Data on tumour and migration status will be collected for 1,200 consecutive patients that have received a new, histologically verified diagnosis of colorectal cancer in a high migration area in Germany in the previous three months. The recruitment process is expected to take 16 months and will include gastroenterological private practices and certified centres for intestinal diseases. Descriptive and analytical analysis will be performed: the distribution of variables for migrants versus non-migrants and participants versus non-participants will be analysed using appropriate χ2-, t-, F- or Wilcoxon tests. Multivariable, logistic regression models will be performed, with the dependent variable being the dichotomized stage of the tumour (UICC stage I versus more advanced than UICC stage I). Odds ratios and associated 95%-confidence intervals will be calculated. Furthermore, ordered logistic regression models will be estimated, with the exact stage of the tumour at diagnosis as the dependent variable. Predictors used in the ordered logistic regression will be patient characteristics that are specific to migrants as well as patient characteristics that are not. Interaction models will be estimated in order to investigate whether the effects of patient characteristics on stage of tumour at the time of the initial diagnosis is different in migrants, compared to non-migrants.

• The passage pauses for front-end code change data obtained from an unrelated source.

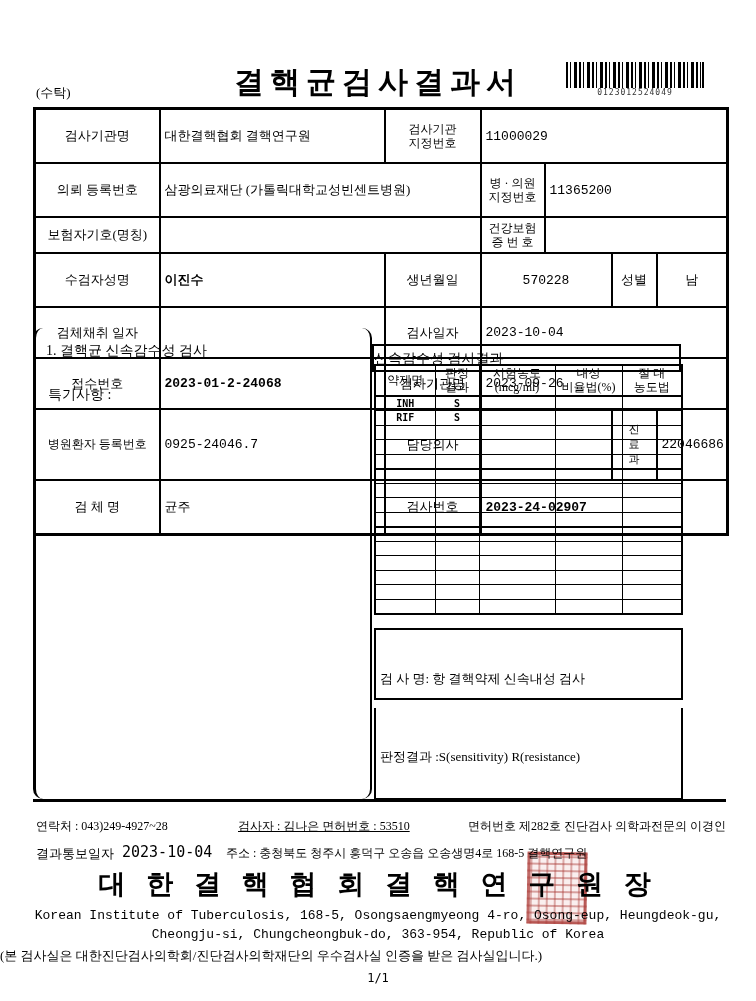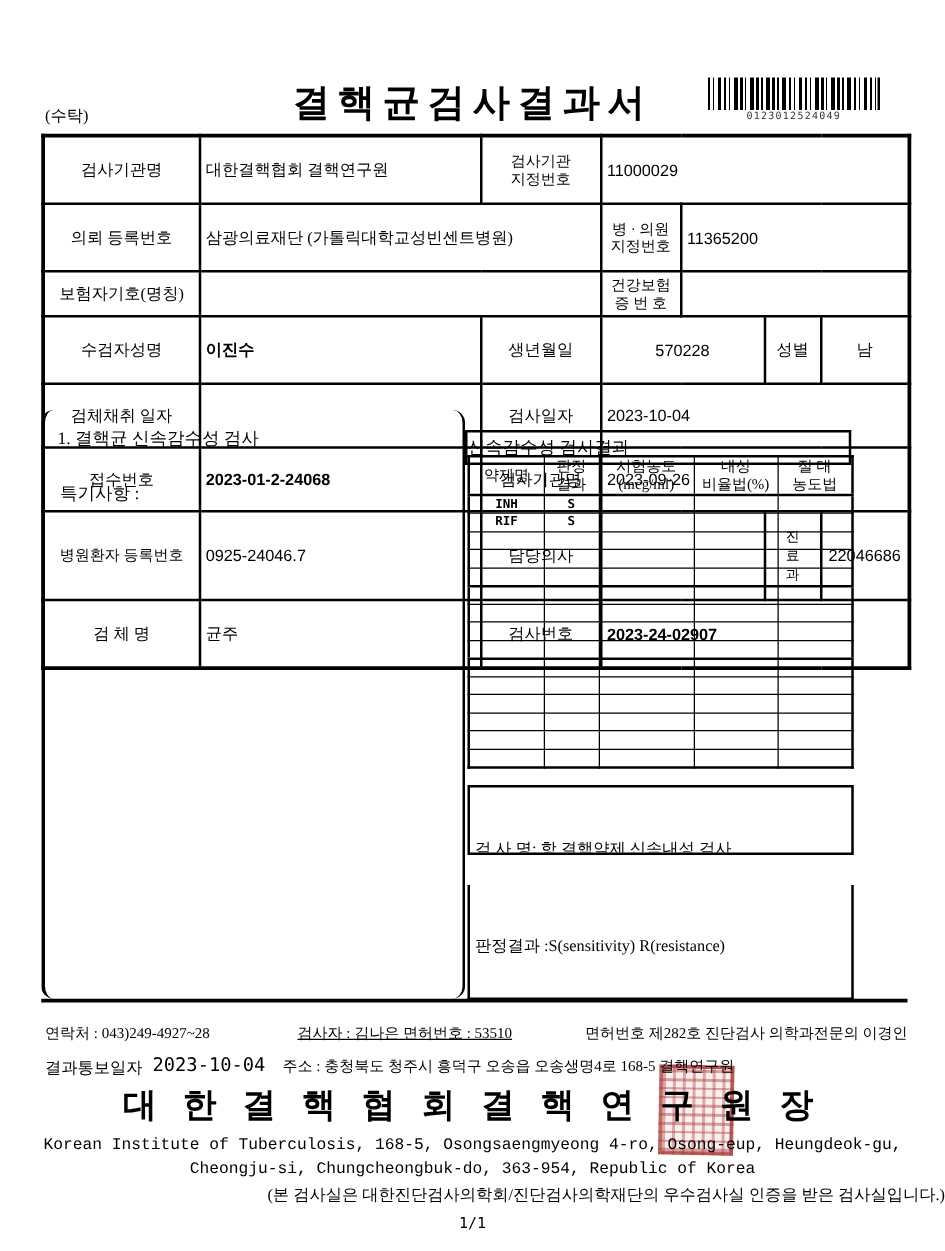"11000029" .mono { font-family: Liberation Sans, sans-serif -> Liberation Mono, monospace }
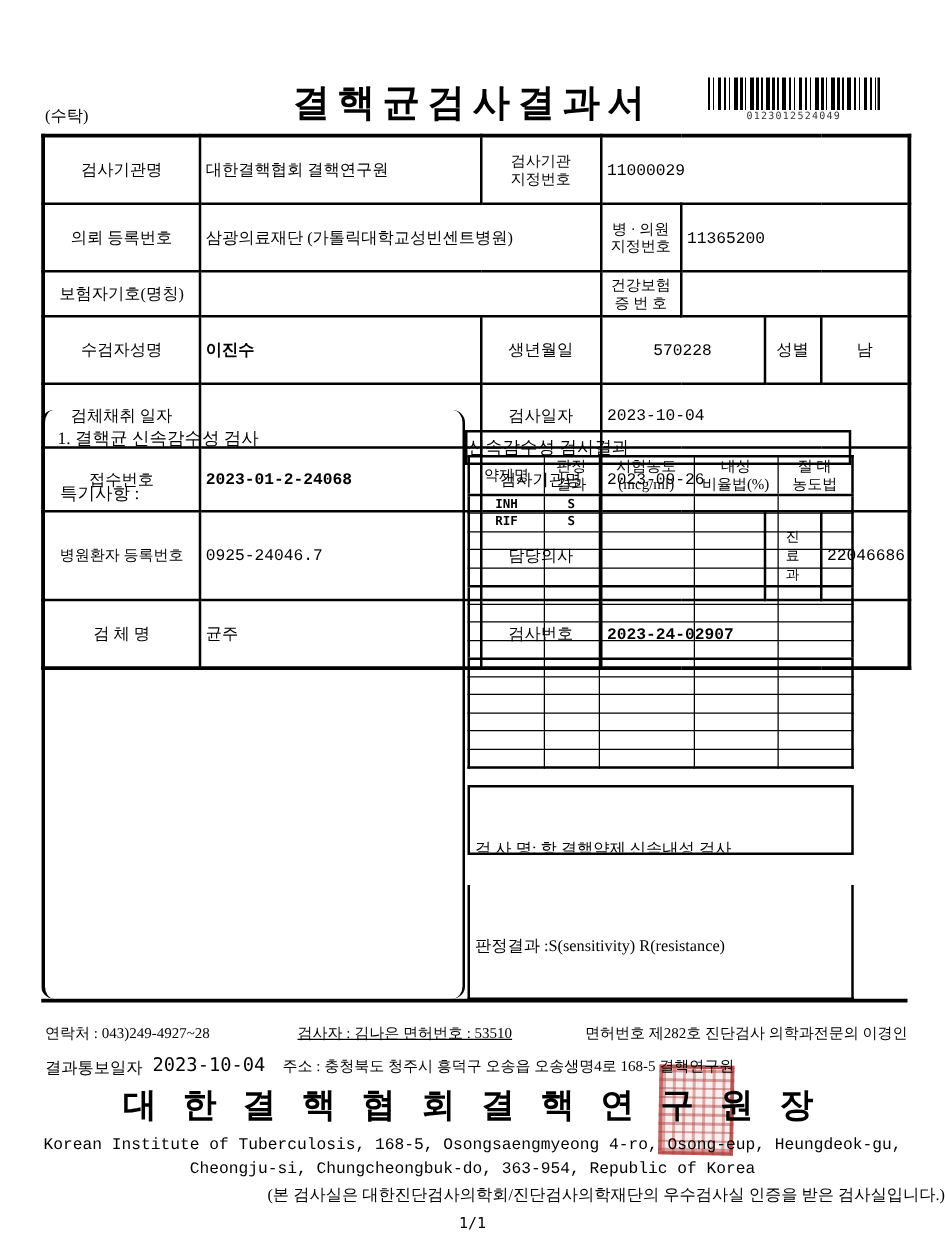"검 사 명: 항 결핵약제" .test-info { height: 56px -> 72px }
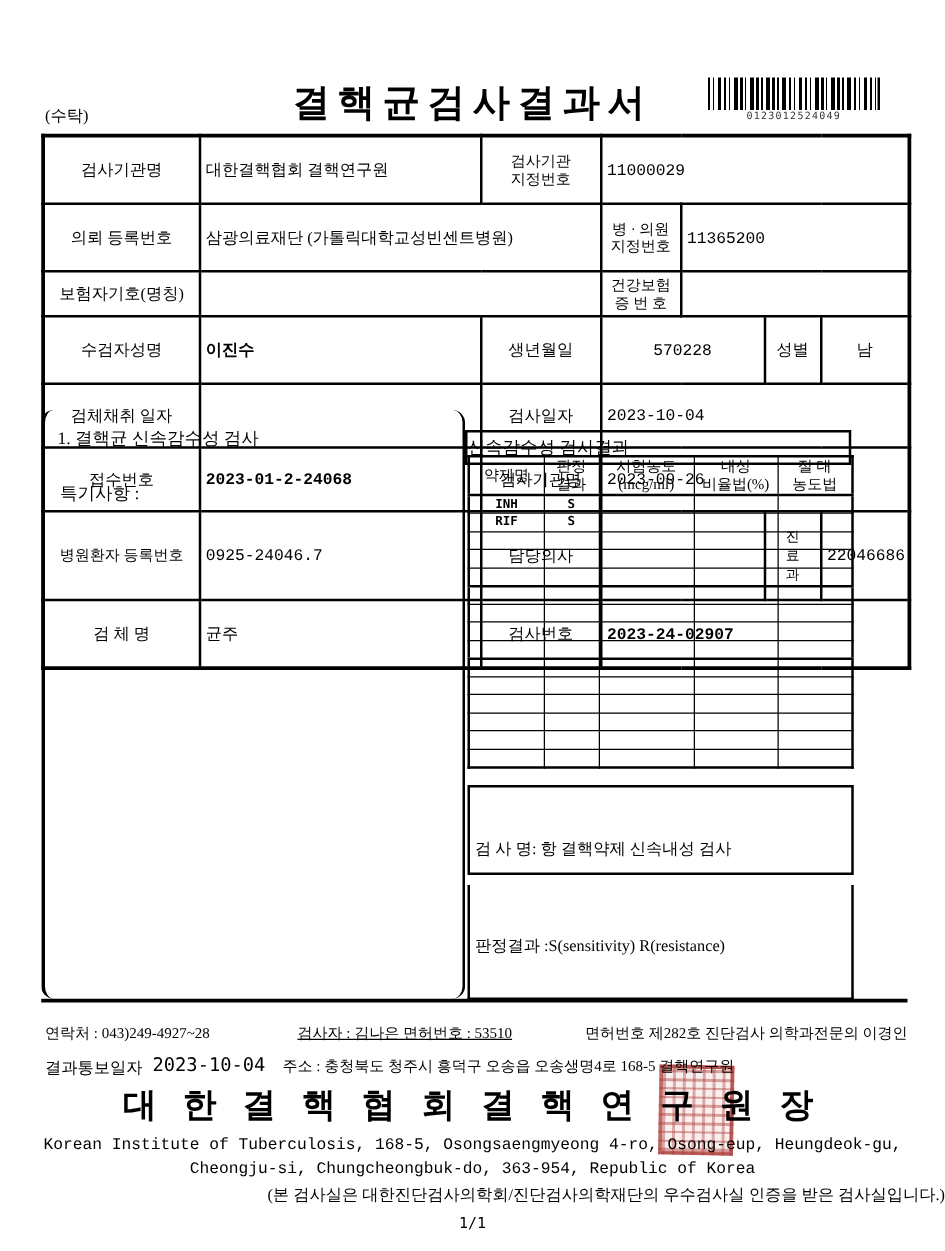"(본 검사실은 대한진단검사의학회/진단검사의학재단의 우수검사실 인증을" .accreditation { text-align: right -> left }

An association of migration status or other socioeconomic variables with stage at diagnosis of colorectal cancer would be an important finding with respect to equal health care access among migrants. It would point to access barriers or different symptom appraisal and, in the long term, could contribute to the development of new health care concepts for migrants.
German Clinical Trials Register DRKS00005056.

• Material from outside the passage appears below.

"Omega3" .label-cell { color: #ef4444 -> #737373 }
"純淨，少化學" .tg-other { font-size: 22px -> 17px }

Around 16 million people with a so-called migration background currently live in the Federal Republic of Germany , corresponding to almost 20% of the total population. This includes foreign nationals, but also naturalised migrants and those born in Germany with at least one parent who migrated (all referred to as migrants in the text) . Migrants have entered Germany since World War II, including late-migrants from the collapsing Union of Soviet Socialist Republics, immigrating labourers (mainly from Turkey, Greece, Italy and Spain), and also fugitives or asylum-seekers from very different countries in the world.
In addition to integration through language, work and social life, access to appropriate health care is essential for migrants. With the National Integration Plan, the Federal Government has enshrined such integration in its politics . Compared to the rest of the population, migrants are often worse off from a social perspective . Educational background, as well as a person’s living and working situation all influence the risk of illness, and in turn health problems have a detrimental effect on educational and job opportunities . Differences also exist between migrants and non-migrants in terms of health care. Migrants take advantage of prevention and early detection programmes less often than non-migrants and consult doctors less frequently . This may be because some migrant populations are less familiar with the concept of routine screening to detect health problems before the onset of symptoms [6, 7].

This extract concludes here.